Dataset items
*****

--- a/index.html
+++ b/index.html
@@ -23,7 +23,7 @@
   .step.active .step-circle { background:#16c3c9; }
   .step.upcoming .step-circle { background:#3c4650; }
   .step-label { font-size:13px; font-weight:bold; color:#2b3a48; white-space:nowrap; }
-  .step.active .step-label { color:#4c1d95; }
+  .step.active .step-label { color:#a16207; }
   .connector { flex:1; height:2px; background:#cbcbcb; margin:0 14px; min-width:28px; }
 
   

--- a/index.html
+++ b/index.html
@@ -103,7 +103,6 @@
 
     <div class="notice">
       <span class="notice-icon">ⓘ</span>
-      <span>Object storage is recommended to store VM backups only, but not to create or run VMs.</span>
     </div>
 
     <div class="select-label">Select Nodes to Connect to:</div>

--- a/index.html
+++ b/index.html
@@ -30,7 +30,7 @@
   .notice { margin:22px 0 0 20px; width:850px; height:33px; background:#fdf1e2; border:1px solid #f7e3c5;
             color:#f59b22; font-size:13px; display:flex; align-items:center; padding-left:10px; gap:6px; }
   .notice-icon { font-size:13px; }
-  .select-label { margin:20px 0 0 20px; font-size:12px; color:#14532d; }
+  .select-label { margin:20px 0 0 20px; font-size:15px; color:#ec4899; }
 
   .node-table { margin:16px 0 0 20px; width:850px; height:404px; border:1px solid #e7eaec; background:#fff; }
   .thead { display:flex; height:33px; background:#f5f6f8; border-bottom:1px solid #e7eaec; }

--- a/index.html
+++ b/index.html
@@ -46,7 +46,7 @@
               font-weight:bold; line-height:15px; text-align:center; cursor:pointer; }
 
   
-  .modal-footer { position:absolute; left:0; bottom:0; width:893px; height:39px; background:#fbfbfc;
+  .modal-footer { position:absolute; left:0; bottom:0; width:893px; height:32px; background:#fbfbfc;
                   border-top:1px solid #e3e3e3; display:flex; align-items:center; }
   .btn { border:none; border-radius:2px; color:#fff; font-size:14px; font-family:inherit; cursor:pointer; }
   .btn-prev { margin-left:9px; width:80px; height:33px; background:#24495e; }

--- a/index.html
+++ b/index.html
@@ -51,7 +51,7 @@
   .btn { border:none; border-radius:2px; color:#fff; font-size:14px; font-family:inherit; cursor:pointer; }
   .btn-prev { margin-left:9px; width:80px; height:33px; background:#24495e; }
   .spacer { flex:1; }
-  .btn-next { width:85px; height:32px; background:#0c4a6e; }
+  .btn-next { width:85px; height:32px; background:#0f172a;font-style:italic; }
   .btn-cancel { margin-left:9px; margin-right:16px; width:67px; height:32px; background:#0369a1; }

*****

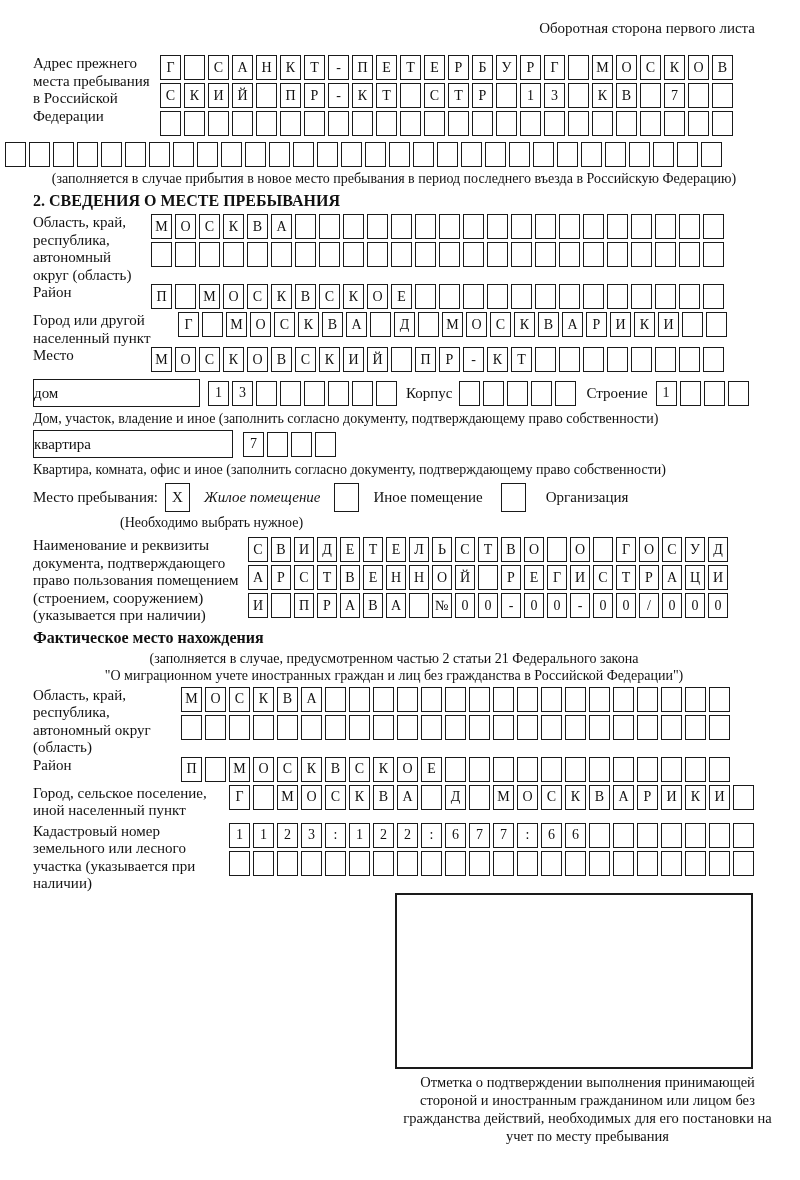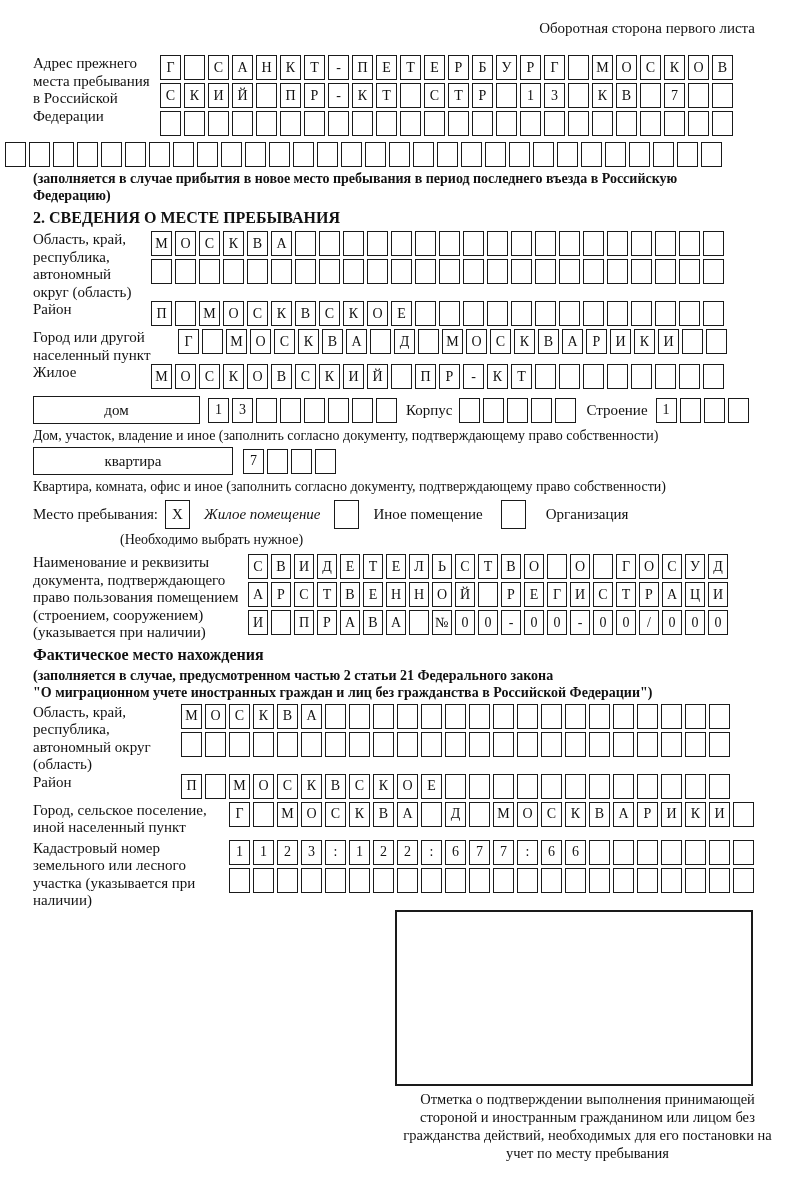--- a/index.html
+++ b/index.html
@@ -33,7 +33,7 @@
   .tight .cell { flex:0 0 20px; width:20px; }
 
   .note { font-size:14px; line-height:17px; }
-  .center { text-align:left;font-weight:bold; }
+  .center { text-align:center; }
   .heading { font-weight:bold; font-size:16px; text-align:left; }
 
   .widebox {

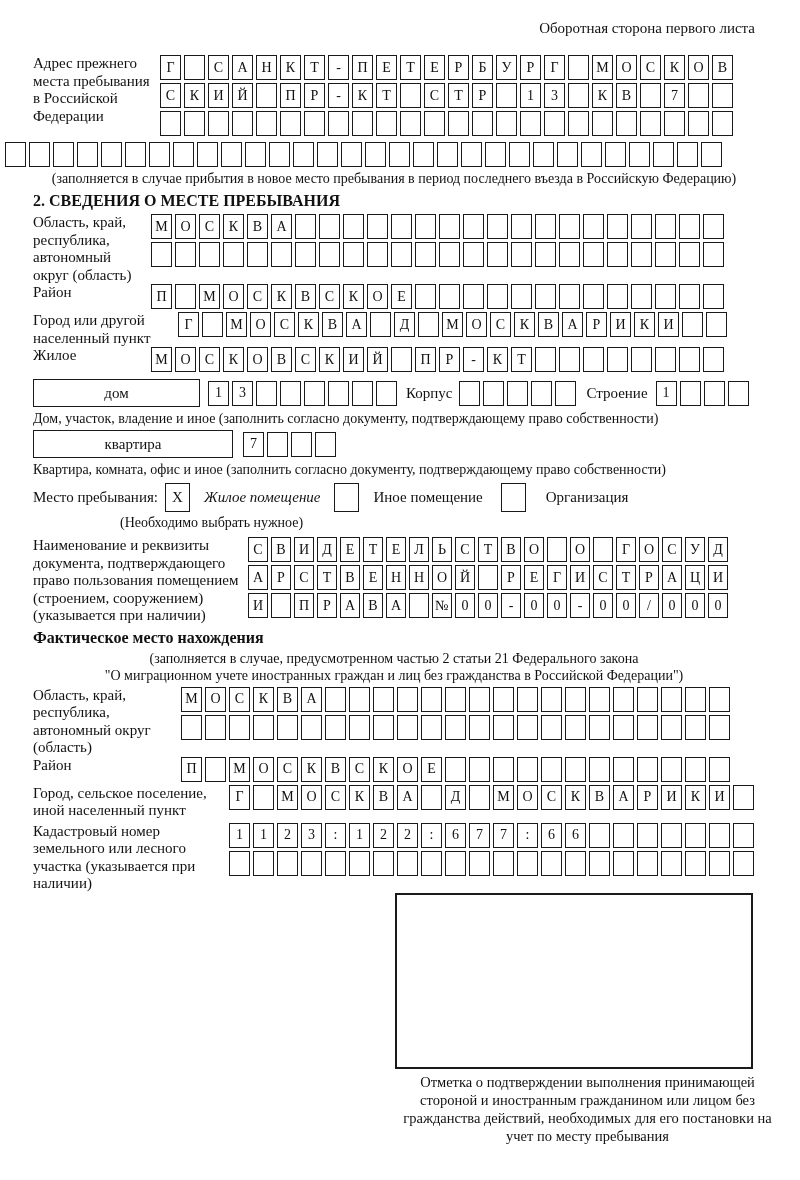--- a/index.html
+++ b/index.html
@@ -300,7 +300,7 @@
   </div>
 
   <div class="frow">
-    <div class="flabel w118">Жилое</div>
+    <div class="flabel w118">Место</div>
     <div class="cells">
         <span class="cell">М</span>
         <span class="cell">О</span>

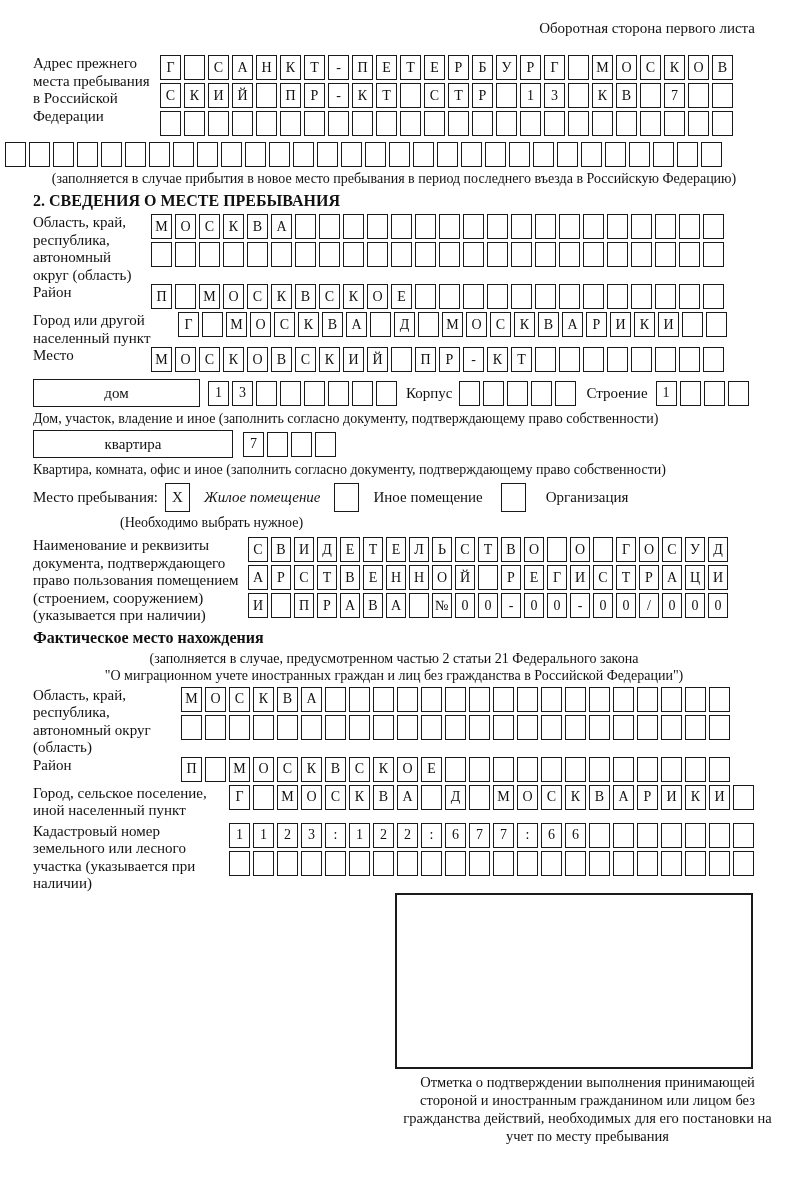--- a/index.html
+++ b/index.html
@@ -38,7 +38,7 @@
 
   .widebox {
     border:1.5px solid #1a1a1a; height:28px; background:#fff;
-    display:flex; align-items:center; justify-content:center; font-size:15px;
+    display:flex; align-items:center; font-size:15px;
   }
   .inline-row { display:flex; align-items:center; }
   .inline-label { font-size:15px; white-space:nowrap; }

*****

### Problem to solve
After counting the lines of the records above that hold the word "step", give the total and nothing else.

### Response
5